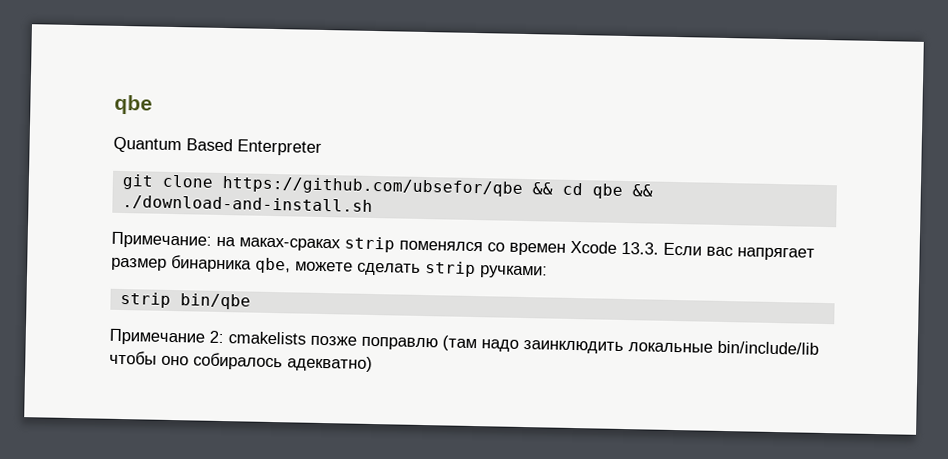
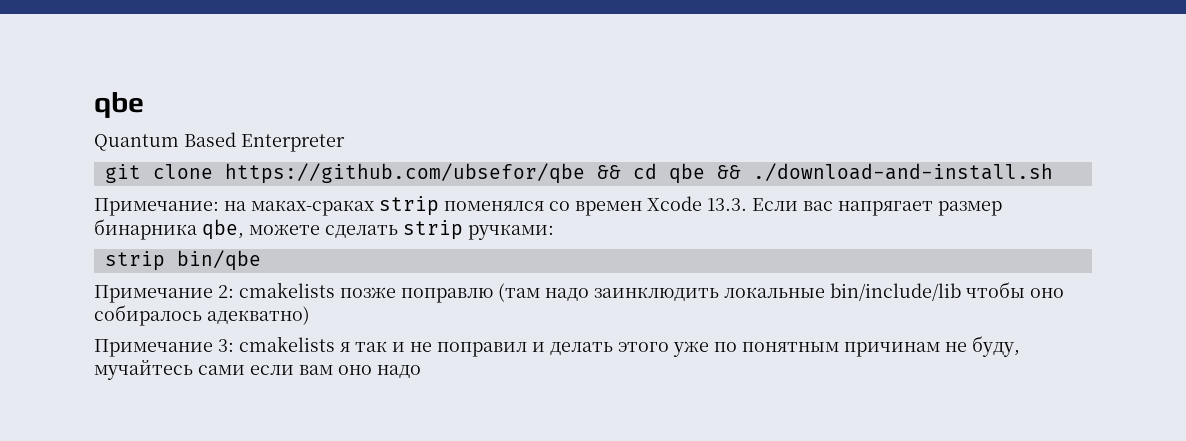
(373, 364) none -> [94,336,1020,357] [94,360,421,380] // Примечание 3: cmakelists я так и не поправил и делать этого уже по понятным причинам не буду, мучайтесь сами если вам оно надо

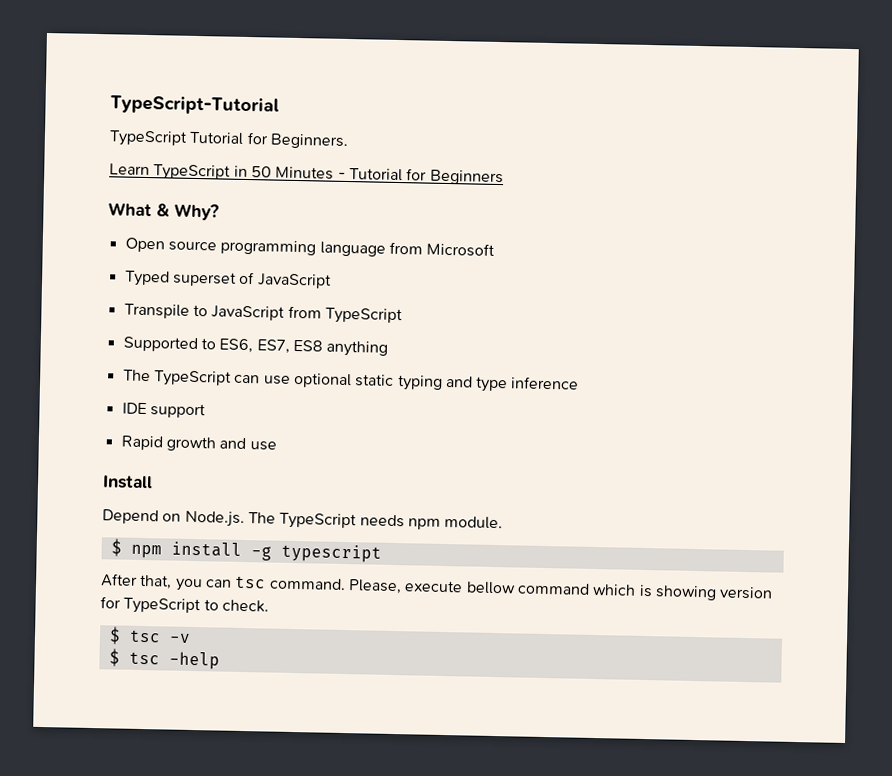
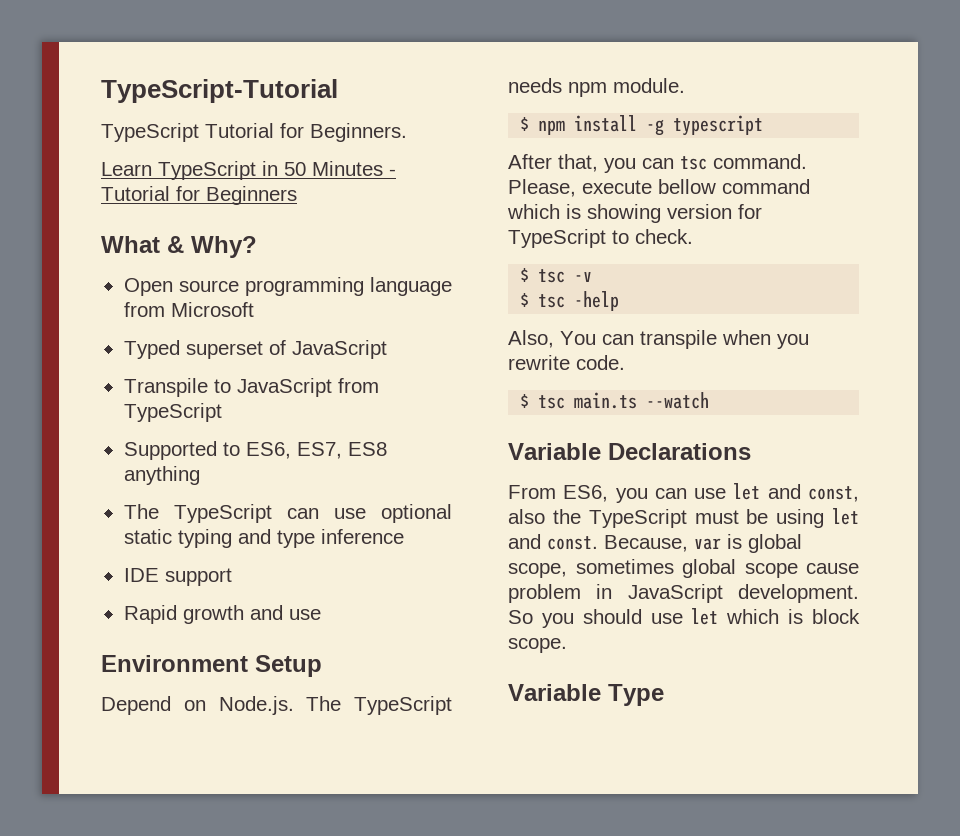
[102,475,153,490] Install -> [101,655,322,677] Environment Setup
(220, 660) none -> [508,330,809,349] [508,355,625,370] [520,392,710,409] [508,443,751,460] [508,483,859,503] [508,508,859,528] [508,534,802,553] [508,559,859,578] [508,584,859,603] [508,608,860,628] [508,638,567,653] [508,684,664,706] // Also, You can transpile when you rewrite code. // $ tsc main.ts --watch // Variable Declarations // From ES6, you can use let and const, also the TypeScript must be using let and const. Because, var is global scope, sometimes global scope cause problem in JavaScript development. So you should use let which is block scope. // Variable Type

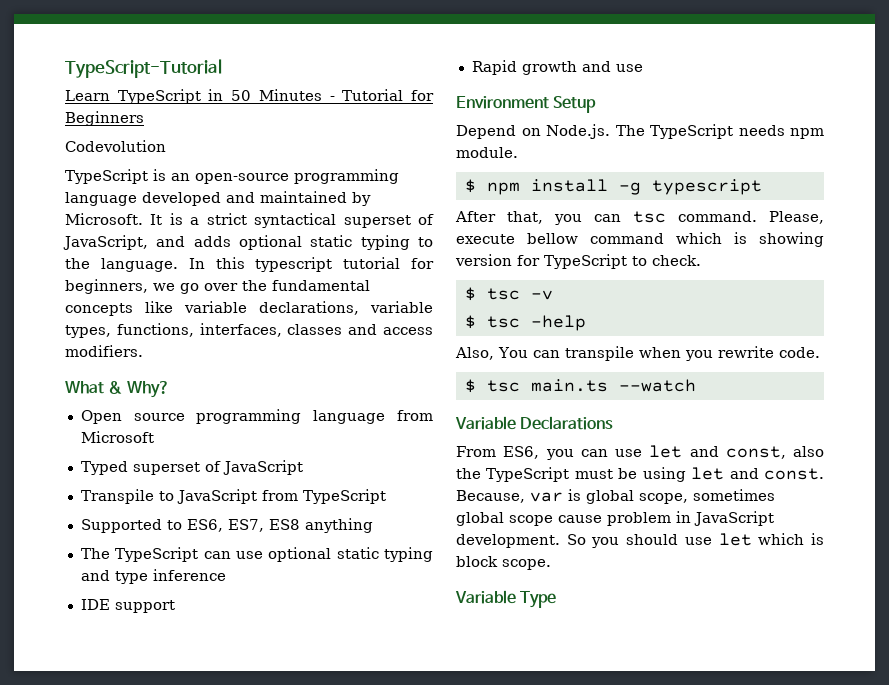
[101,123,407,142] // TypeScript Tutorial for Beginners. -> (222, 68) none
(297, 195) none -> [65,140,166,152] [65,169,399,184] [65,191,371,206] [65,213,434,228] [63,235,433,250] [65,257,434,272] [65,279,370,294] [65,301,433,316] [65,323,434,338] [65,345,143,357] // Codevolution // TypeScript is an open-source programming language developed and maintained by Microsoft. It is a strict syntactical superset of JavaScript, and adds optional static typing to the language. In this typescript tutorial for beginners, we go over the fundamental concepts like variable declarations, variable types, functions, interfaces, classes and access modifiers.

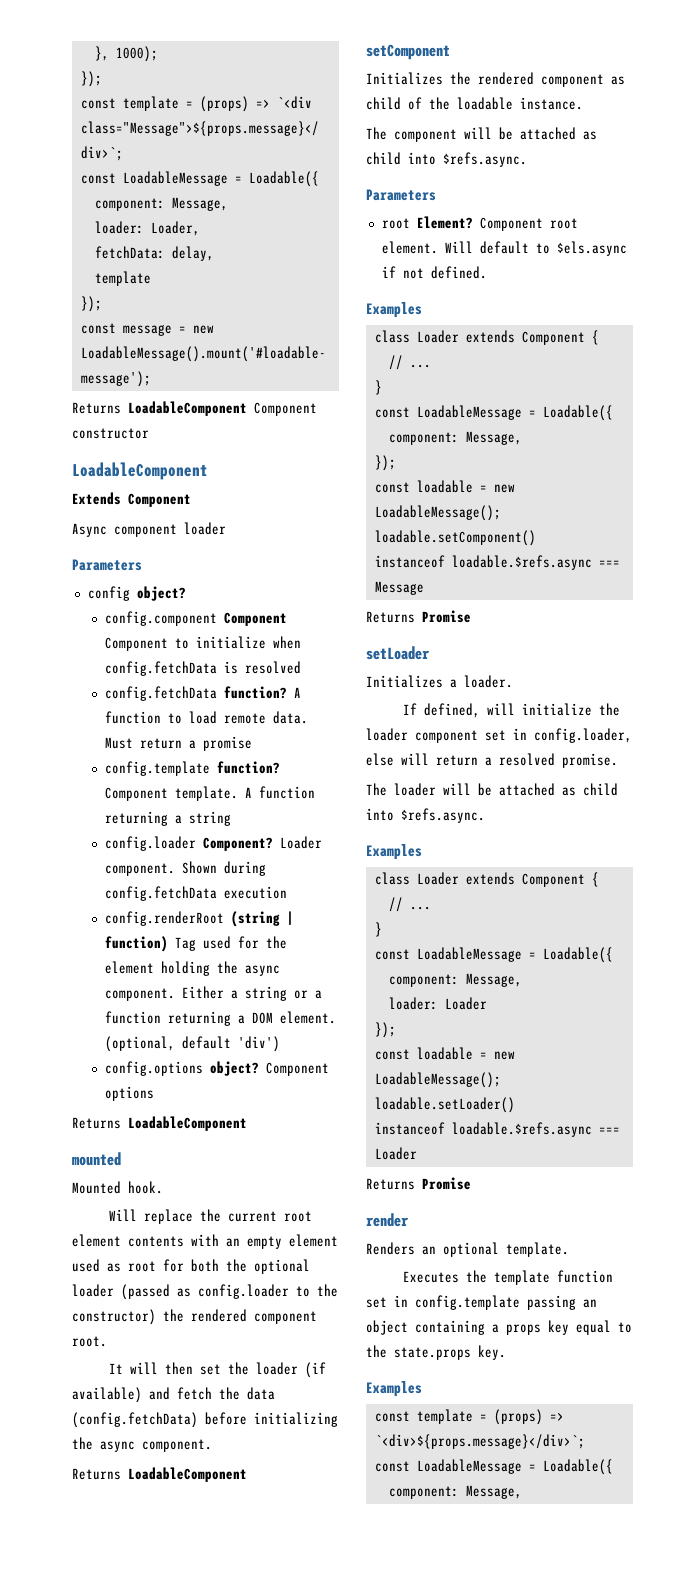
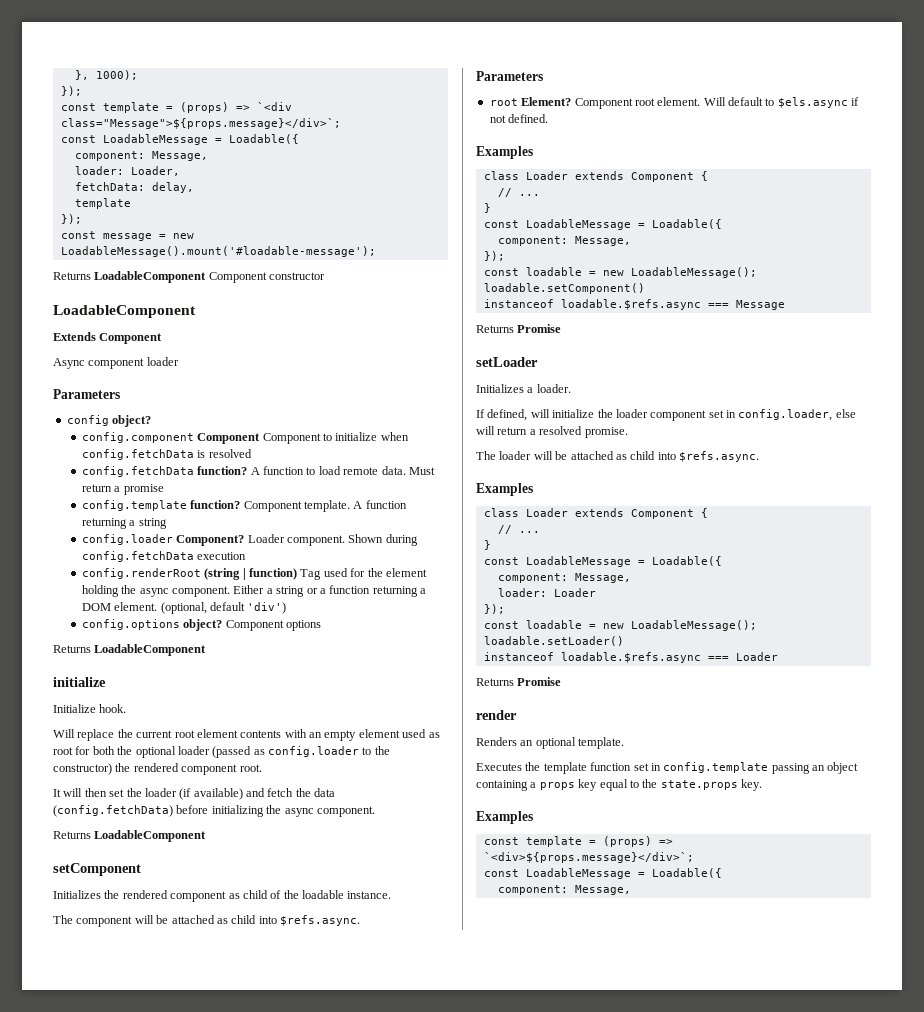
[72,1152,121,1166] [72,1181,121,1194] mounted // Mounted -> [53,677,106,687] [53,704,96,713] initialize // Initialize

# Exercise instructions:
Leaving the pictures aside, write out the entries above exactly.

# Reply to the exercise:
(373, 364) none -> [94,336,1020,357] [94,360,421,380] // Примечание 3: cmakelists я так и не поправил и делать этого уже по понятным причинам не буду, мучайтесь сами если вам оно надо

[102,475,153,490] Install -> [101,655,322,677] Environment Setup
(220, 660) none -> [508,330,809,349] [508,355,625,370] [520,392,710,409] [508,443,751,460] [508,483,859,503] [508,508,859,528] [508,534,802,553] [508,559,859,578] [508,584,859,603] [508,608,860,628] [508,638,567,653] [508,684,664,706] // Also, You can transpile when you rewrite code. // $ tsc main.ts --watch // Variable Declarations // From ES6, you can use let and const, also the TypeScript must be using let and const. Because, var is global scope, sometimes global scope cause problem in JavaScript development. So you should use let which is block scope. // Variable Type

[101,123,407,142] // TypeScript Tutorial for Beginners. -> (222, 68) none
(297, 195) none -> [65,140,166,152] [65,169,399,184] [65,191,371,206] [65,213,434,228] [63,235,433,250] [65,257,434,272] [65,279,370,294] [65,301,433,316] [65,323,434,338] [65,345,143,357] // Codevolution // TypeScript is an open-source programming language developed and maintained by Microsoft. It is a strict syntactical superset of JavaScript, and adds optional static typing to the language. In this typescript tutorial for beginners, we go over the fundamental concepts like variable declarations, variable types, functions, interfaces, classes and access modifiers.

[72,1152,121,1166] [72,1181,121,1194] mounted // Mounted -> [53,677,106,687] [53,704,96,713] initialize // Initialize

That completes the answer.